Clinical Articles Open Access
Copyright ©The Author(s) 1996. Published by Baishideng Publishing Group Inc. All rights reserved.
World J Gastroenterol. Jun 25, 1996; 2(2): 109-111
Published online Jun 25, 1996. doi: 10.3748/wjg.v2.i2.109
Synergic effect of erythromycin and CoAA on gallbladder contraction in patients with cholelithiasis
Rong-Cheng Xiang, Fen Chen, Kai-Ming Wang
Rong-Cheng Xiang, Fen Chen, Kai-Ming Wang, Department of Digestive Diseases, The First Affiliated Hospital of Zhejiang Medical University, Hangzhou 310003, Zhejiang Province, China
Author contributions: All authors contributed equally to the work.
Correspondence to: Dr. Rong-Cheng Xiang, Associate Professor, Department of Digestive Diseases, The First Affiliated Hospital of Zhejiang Medical University, Hangzhou 310003, Zhejiang Province, China
Telephone: +86-571-7072524-2182
Received: February 5, 1996
Revised: April 13, 1996
Accepted: May 10, 1996
Published online: June 25, 1996


AIM: To study the effect of combined use of compound amino acids (CoAA) and erythromycin in the promotion of gallbladder emptying and their mechanism of action.

METHODS: Sucralfate-NS, sucralfate-CoAA, proglumide-CoAA or erythromycin-CoAA was administered to 36 patients with cholelithiasis, and their gallbladder emptying rates (PGER) were compared by ultrasonographic measurement of gallbladder volume.

RESULTS: The PGER of the CoAA group was 40.52% ± 6.84%, which was significantly increased. The gallbladder contractive effect of CoAA could be blocked partially by the cholecystokinin (CCK) receptor blocker Proglumide. The PGER of combined erythromycin and CoAA was 54.17% ± 5.35%, being much higher than that in the group treated with CoAA alone (P < 0.05).

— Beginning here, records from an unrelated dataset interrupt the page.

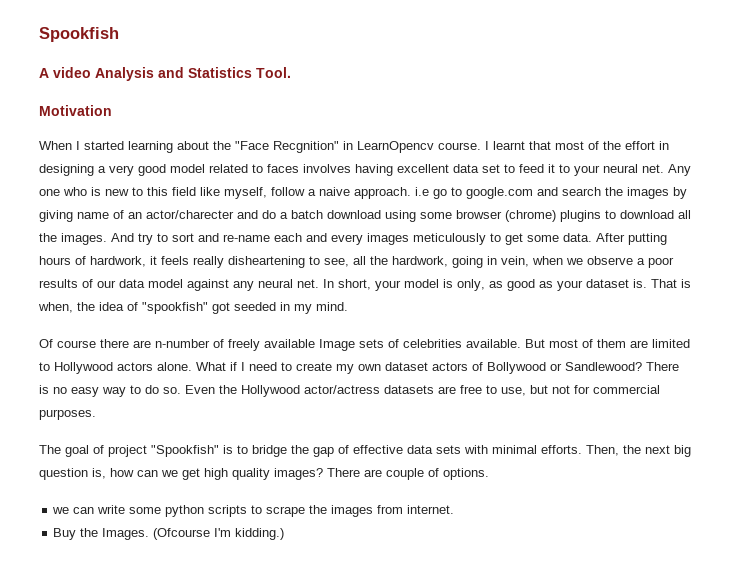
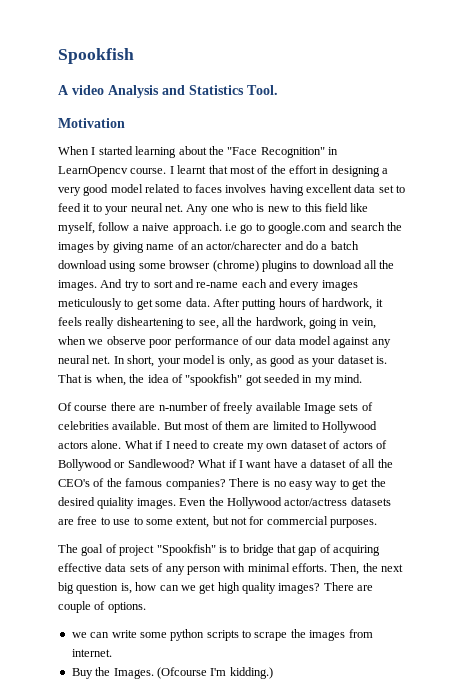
[273,141,339,153] Recgnition" -> [260,147,325,158] Recognition"
[637,257,674,268] [39,279,78,288] a poor results -> [149,336,239,348] poor performance
(428, 366) none -> [329,440,341,449] of
(642, 366) none -> [198,459,393,468] [58,478,226,490] What if I want have a dataset of all the CEO's of the famous companies?
[145,385,181,394] do so. -> [352,478,386,490] [58,497,176,509] get the desired quiality images.
[501,387,526,396] use, -> [113,517,210,528] use to some extent,
[291,445,309,454] the -> [277,544,296,553] that
(349, 449) none -> [333,545,381,556] acquiring
(461, 449) none -> [152,563,221,575] of any person

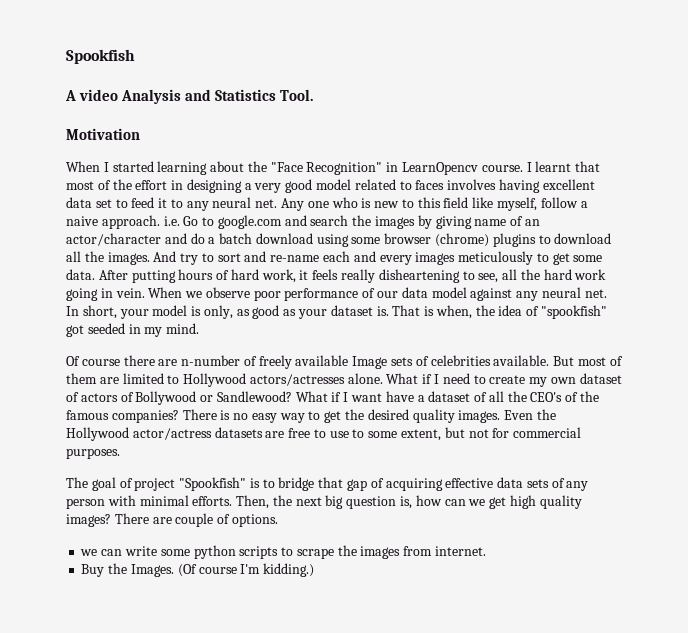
[105,206,129,215] your -> [186,201,209,211] any
[224,223,253,234] i.e go -> [163,216,199,226] i.e. Go
[206,241,283,250] actor/charecter -> [66,233,161,246] actor/character
[322,298,373,310] hardwork, -> [230,269,296,283] hard work,
[255,317,376,329] [58,336,86,345] hardwork, going in vein, when -> [543,269,607,280] [66,287,183,301] hard work going in vein. When
[58,441,88,449] actors -> [249,374,345,386] actors/actresses
[97,497,135,509] quiality -> [412,409,455,423] quality
[156,667,207,679] (Ofcourse -> [177,564,237,577] (Of course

CONCLUSION: Rapid infusion of CoAA in patients with cholelithiasis can increase PGER, via a mechanism that is related to the release of CCK. When erythromycin is administrated at the same time, the PGER increases more significantly and the peak effect appears earlier. This finding suggests that combined use of the two has a synergic effect on gallbladder contraction, and that it is more effective than CoAA alone; thus, combined treatment might be useful in correcting gallbladder emptying impairment and preventing bile retention.

Key Words: Erythromycin, Cholelithiasis, Gallbladder, Amino acids, Sucralfate


Gallbladder contraction impairment and bile retention are two important factors involved in gallstone formation. So far, there have been few drugs that can promote gallbladder emptying. Recent studies showed that rapid pulsatile intravenous infusion of compound amino acids (CoAA) elevated the plasma amino acids up to the level equivalent to that of a Sustagen-supplemented diet, which is able to cause gallbladder emptying and release of cholecystokinin (CCK)[1]. In contrast, erythromycin stimulates motilin activity[2]. We studied the effects of the two drugs on fasting gallbladder contraction in patients with gallstones and a brief appraisal is presented herein.


Thirty-six male and female patients with gallstones, ages ranging from 18 years to 65 years, were studied. Those with thickened gallbladder wall, gallstones more than one-half of the volume of the gallbladder, atrophied gallbladder with adhesions, cardiac insufficiency, active peptic ulcer, and long-term dietary restriction of greasy food were excluded. No drugs were given 3 d before the test.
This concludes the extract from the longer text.